Several things have happened this morning and the past several days that make me think more about Kate’s condition and progress. As usual, we went to church separately and were to meet in the sanctuary. When she didn’t show up, I thought she must have gotten detained with someone after Sunday school and ended up sitting in the back of the sanctuary. When we drove to lunch after church, she said she had had one of those experiences in which the brain just didn’t work. It turned out that she had entered the sanctuary on the left side rather than the right side where we (I) always sit. She looked along the rows in the area where she thought I would be and finally took a seat by herself. It was only later (I think after the service) that she realized she had gone to the wrong place and that I was sitting right where I always do.
The other events involve updates on several people we know who have dementia. At our recent (this past Wed) meeting of the executive committee of the music club, someone asked about one of our members who has dementia. The word was that she has good and bad days. She and her husband have moved to a continuing care facility. This has been a problem for him because his photo studio is in their house and he is still active in his photography.
In addition, in Sunday school this morning one of our members reported that her husband will be staying permanently at the nursing facility where he has been in rehab. Although he has recovered physically from recent surgery, it has been a setback mentally. He was diagnosed with dementia 7 years ago. It made me think about Kate’s progress. Seven years would put her at 77 which is much sooner than I care to think although I have feared from the first that she might move along more quickly than we have wanted to believe.

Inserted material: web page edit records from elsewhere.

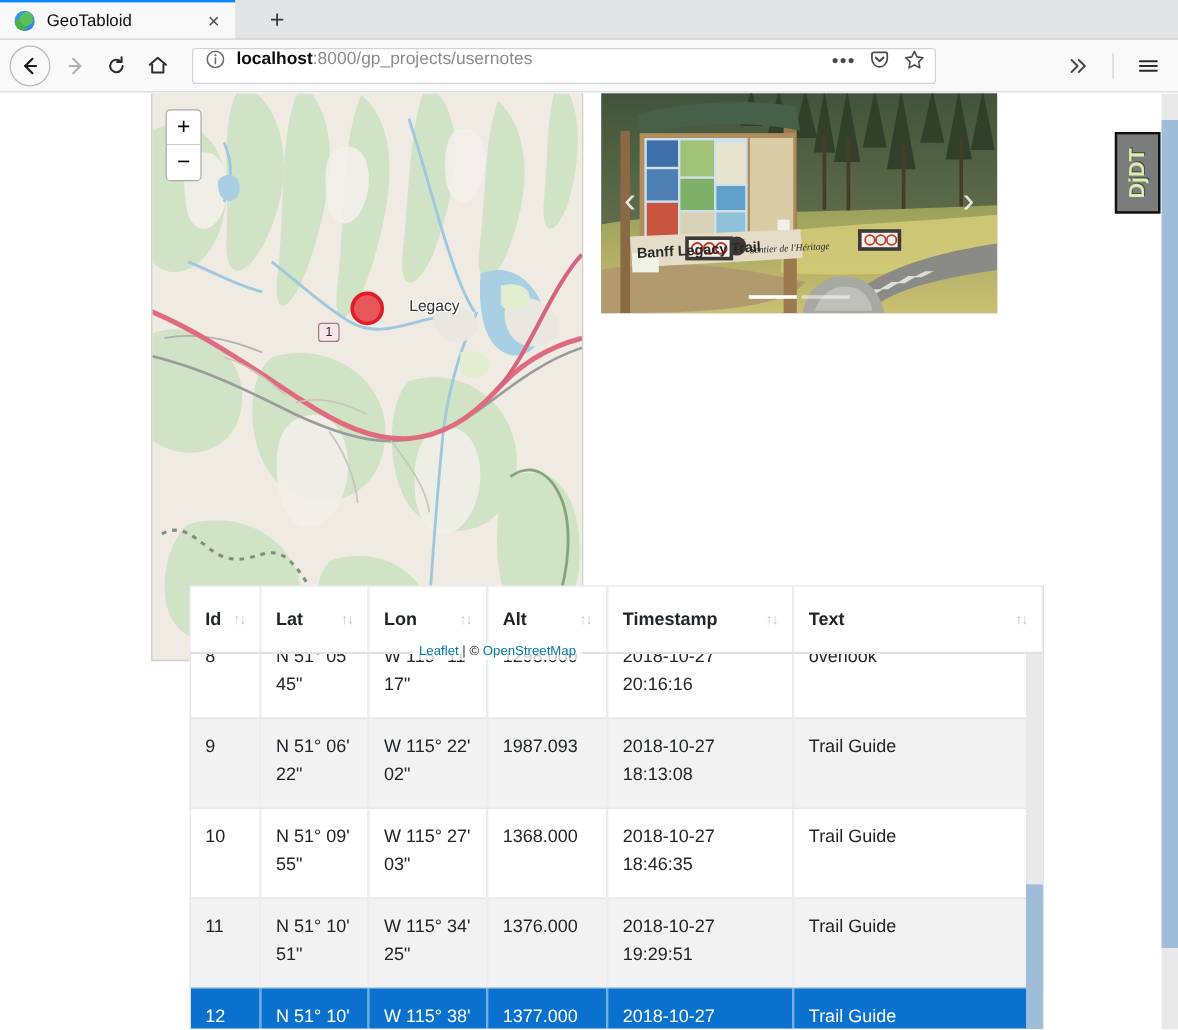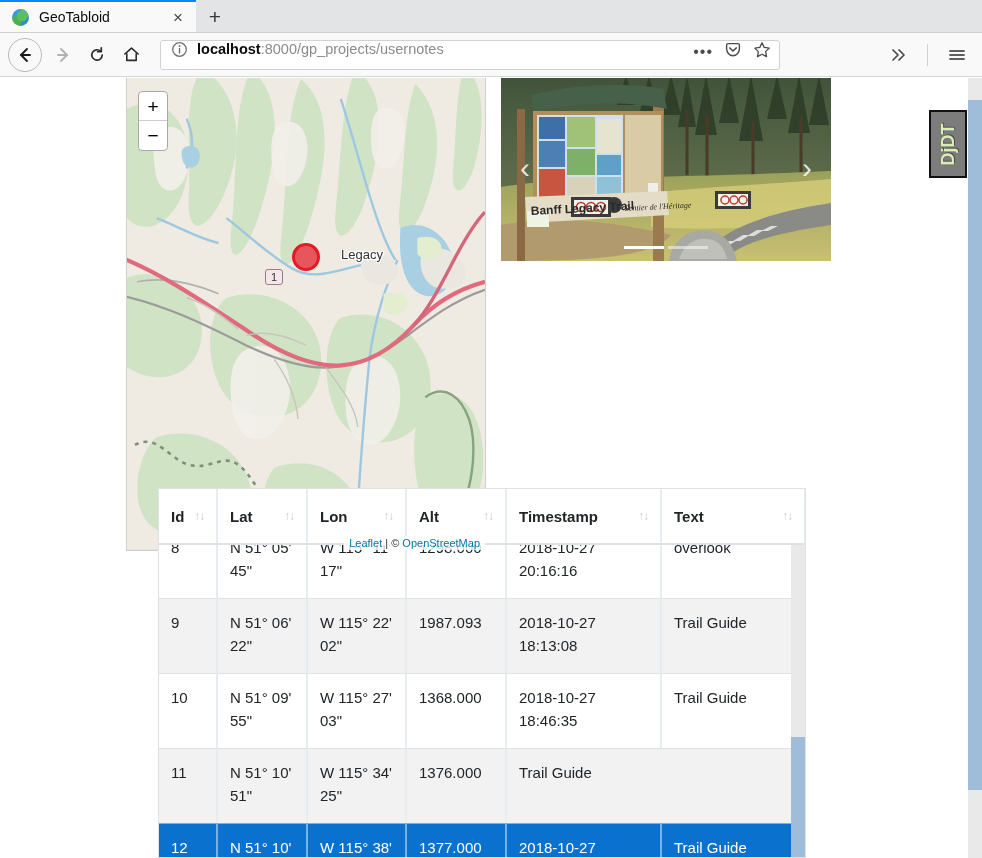"GeoTabloid" .tabstrip { gap: none -> 16px }
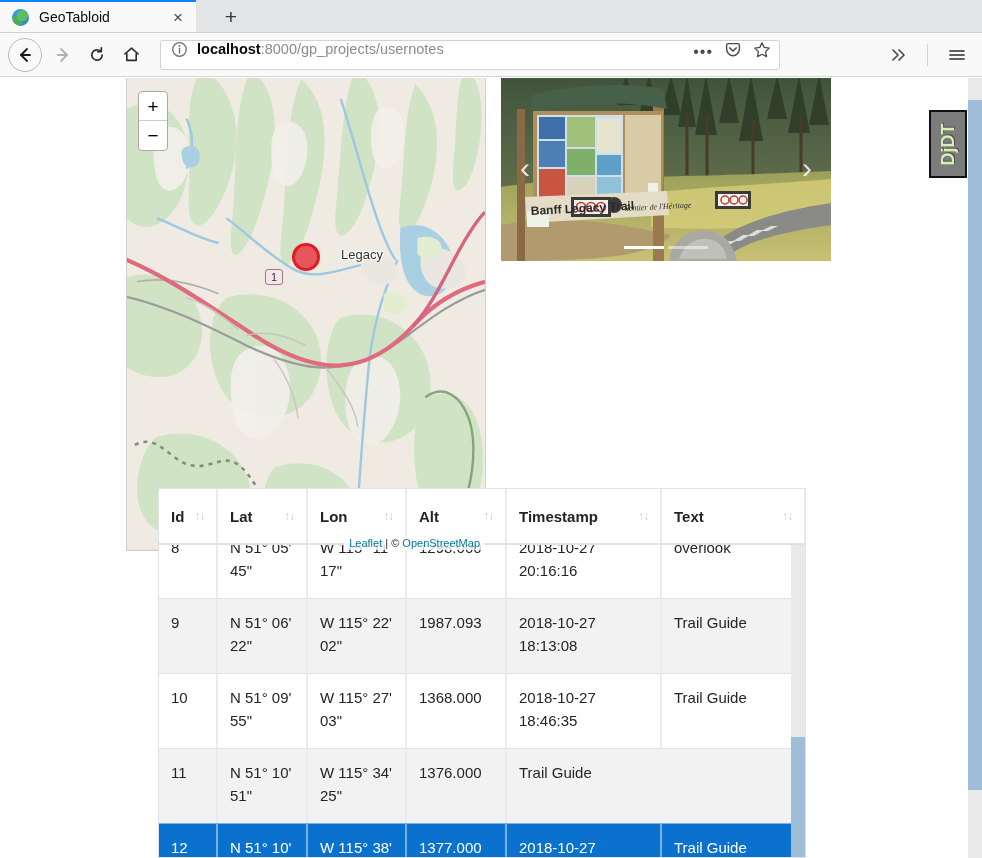"Id" .table-wrap { width: 648px -> 712px }
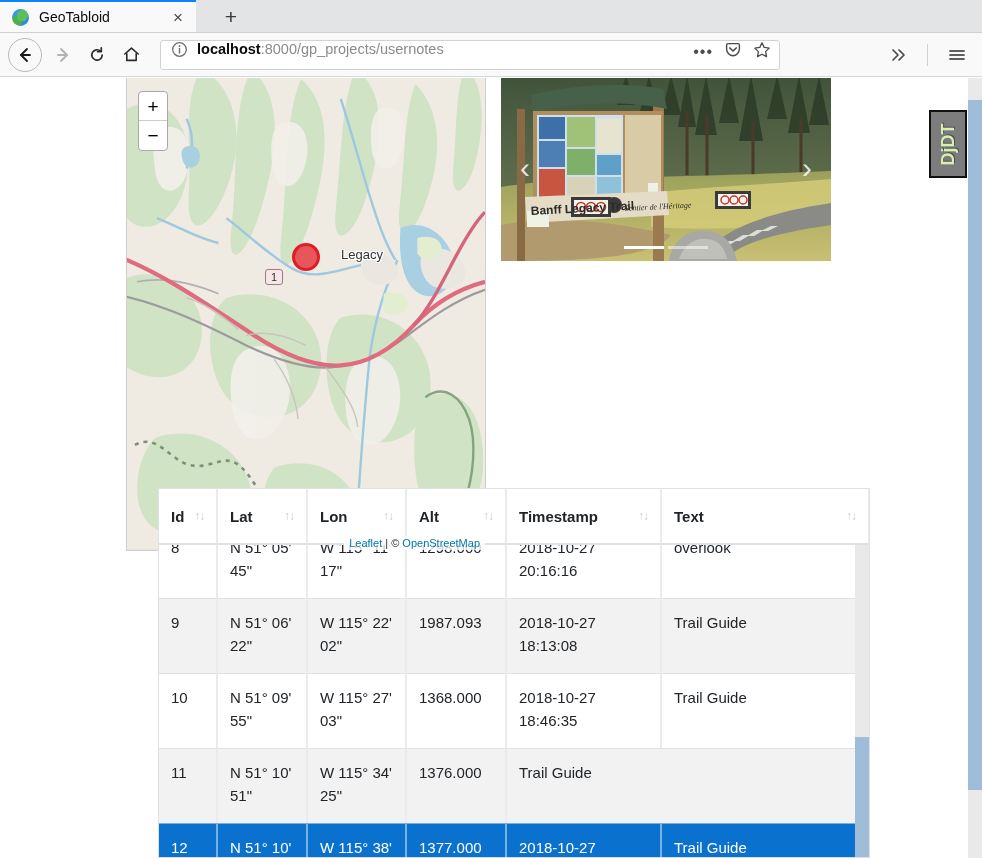"2018-10-27 19:29:51" div.td { html: none -> <div>2018-10-27 19:29:51</div> }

Another member of our Sunday school class was there this morning. She seemed to have progressed further in her dementia than I had noticed in the past. She gave me a gentle but big hug and told me she loved me. It breaks my heart to see her and to imagine where Kate will be in a few years.
In this morning’s paper I read an obituary of an old acquaintance who would have been my age. Donations options were given, one that included a day care facility, and I thought he might have had AD or dementia. I found out that is correct.
On occasion I mention to Kate about someone’s having AD, but most often I find myself unwilling to say anything because I don’t want to add any anxiety to that which I know she already feels.